• peter hyams'ın alien muadili filmi... relic olarak da irdelenmiş.
  • kafayı yaratıkla bozmuş bi grup biliminsanı bir müzenin içinde, yeni gelen malzemeleri kurcalamaktadırlar, dna'larla falan oynayınca bi bokluk çıkaracakları bellidir.

    günlerden yine bir gün, müze çok doludur, -büyük ihtimalle- bi yaratık husule gelir, bu yaratık, % 12 ayı, % 14 kurt, % 3 homo sapiens, % 3 tavşan, % 5 sansar, % 1 amip, % 9 raptor vs. vs.. gibi yüzdelerle bir sürü yaratıktan meydana gelen altedilmesi pek güç bir haywandır, akıllıdır.

    müzenin en alt koridorlarından dolaşıp duran bu yaratık, herkesi mutlaka teker teker yutar, filmde yine ripley niyetine konuşlandırılmış bi kadın ortalıkta gezinmektedir, eğlenceliktir, güle oynaya izlenebilir.
  • ayrıca filmde, bahsetmem gereken bi sahne war:

    "zenci polisin biri açılan bi çukurdan aşağı sarkıtılır ve belli ki sarkıtılan bölümü anında yaratık yutacaktır, zaten adamın belden aşağısını hiç görmeyiz... burda benim merakım acaba o zenci arkadaşa figüran yevmiyesi üzerinden yarım yevmiye mi verilmiştir ?"
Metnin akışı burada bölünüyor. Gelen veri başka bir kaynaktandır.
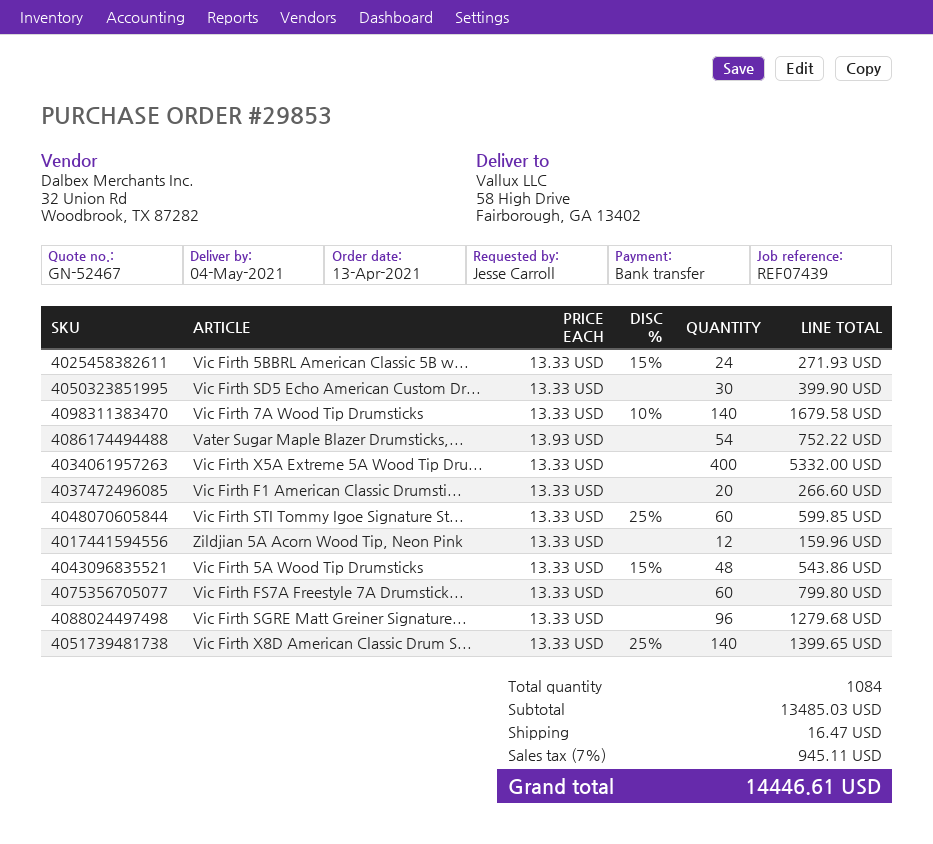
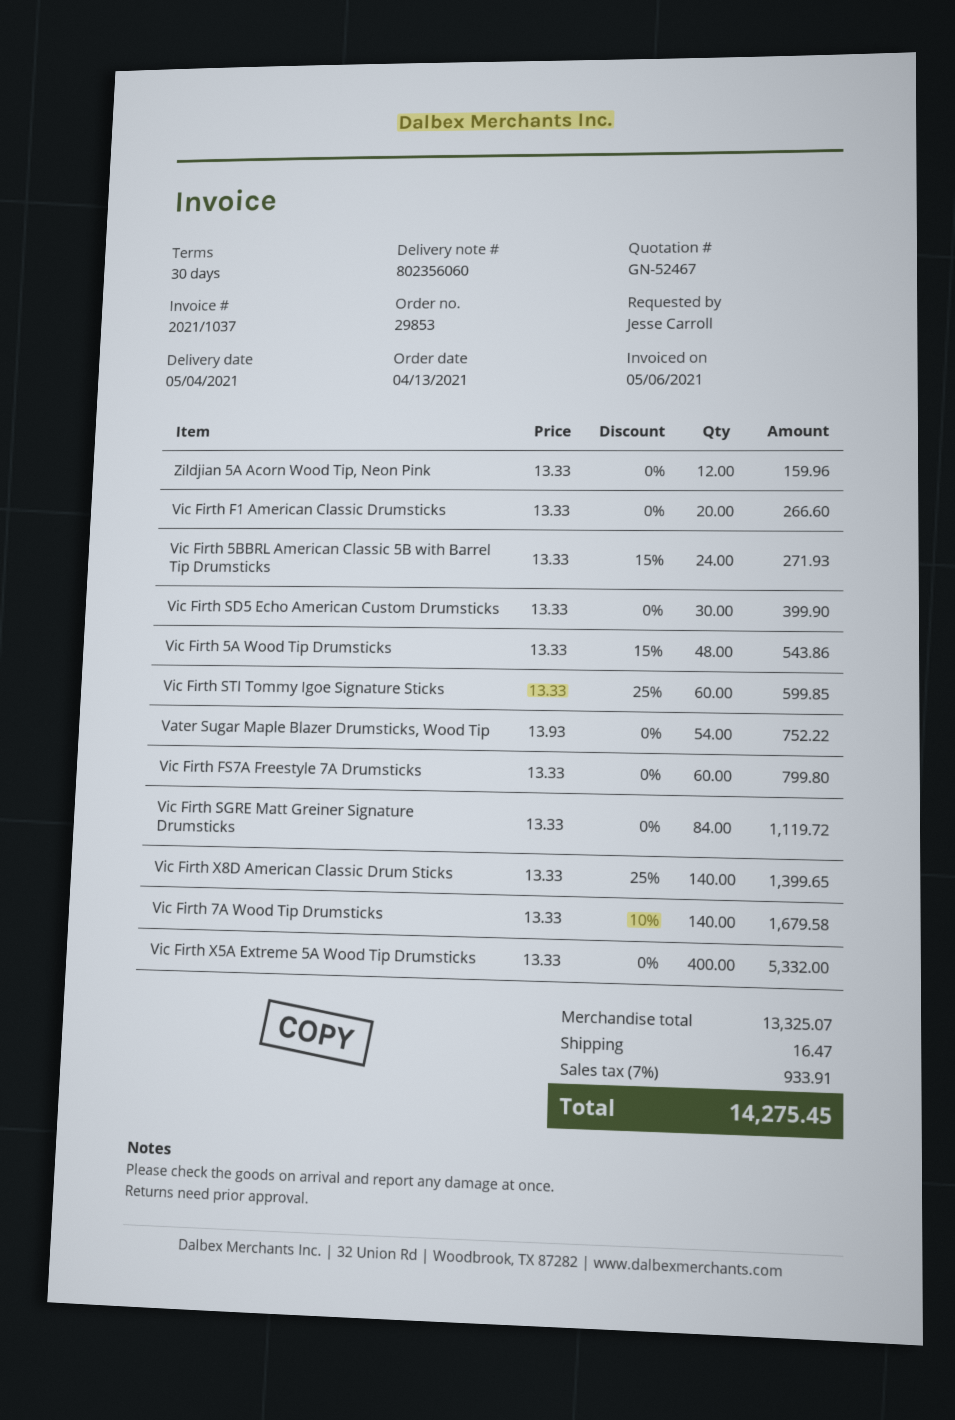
Vic Firth SGRE Matt Greiner Signature...: 96 x 13.33 = 1279.68 -> 84 x 13.33 = 1119.72
subtotal: 13485.03 -> 13325.07
tax: 7% = 945.11 -> 7% = 933.91
total: 14446.61 -> 14275.45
    bu soruyu da yıllardır aklıma bulaştıran bi fena filmdir.
  • (bkz: relics)
  • symphony x'in "twilight in olympus" albümünde yer alan harika parça:

    the relic

    silver cross in ancient halls, deep inside the castle walls
    bound to sleep, forever locked in chains
    evil carved into the stone, ancient words they've never known
    a serpent's silent shroud still remains

    come with me and i'll make all your wishes come true
    lifting the chains of oppression from you
    wiping away the lines carved in your face
    take the relic from this place...

    carry on, into the horizon, wielding courage, staff in hand
    journey on, through shadows and dreams, and what lies beyond the guardian's keep

    prey and siege in voiceless woe, who's dust was scattered long ago
    awaken from this dark and endless sleep
    man's desires-now mortal wounds, believing tales and shallow truths
    hardened hearts now tremble in the keep

    trust in me and i'll lay all your nightmares to waste
    take the relic from this place

    carry on, into the horizon, wielding courage, staff in hand
    journey on, through shadows and dreams, and what lies beyond the guardian's keep
  • 1997 yapimi peter hyams filmi. basrollerde tom sizemore ve penelope ann miller. chicago natural history museumda calisan hanimkizimiza guney afrikadan fedexle bir takim malzeme gelir, kutunun icinden bocuk cikar falan.

    memlekette yerel kanallarda haftada en az iki kere yayinlandigindan tatillerde bol bol seyrettigim filmdir. ben diyim 15 siz diyin 20. guzel filmdir, can sikmadan izlenip eglendirir. tom sizemoreun ender basrollerindendir..
  • douglas preston&lincoln child tarafından yazılmış bir roman.aynı adla sinemaya uyarlanan film ise en kötü uyarlamalar içerinde ilk 10'da kendine rahatça yer bulabilir.
    kitapta önemli bir rolü olan fbi ajanı pendergast'ın adı filmde geçmiyor bile yanılmıyorsam.çünkü başrolde tom sizemore'un canlandırdığı vincent d'agosta ve margo green ( penelope ann miller) var.
  • çok güzel bir film olmasa da nedense çok hoşlandığım bir filmdir. malesef çok karanlık ortamlarda geçmektedir. yaratığı çok net görememekteyiz filmde. konu olarak saçma olmakla beraber bu filmin garip bir çekiciliği vardır. yaratığın orjinal görünüşü artı puan olarak eklenebilir. eksi tarafı ise aksiyon sahnelerinin azlığıdır.
  • bu kadar iyi bir fikir ancak bu kadar kötü bir şekilde bok edilebilirdi dediğim film. yıllar evvel sinemada izlediğimde çok etkilenmiştim çocuk halimle, şimdi çok kötü geldi. hele ki hiçbir şeyi görememek deli etti.
  • guillermo del toro'nun mimic ,paul verhoeven'in yıldız gemisi askerleri ,steven spielberg'ün jurassic park-kayıp dünya,jennifer lopez'li anaconda,men in black,alien resurrection ile 1997'nin (1998'e ait deep rising'ide ekleyebiliriz) canavarlı filmlerinden. daha çok mimic ile kardeş sayılabilir,yada türdeş. stan winston imzalı canavar kothoga'nın margo green'i yaladığı sahneye alien bile cesaret edemedi.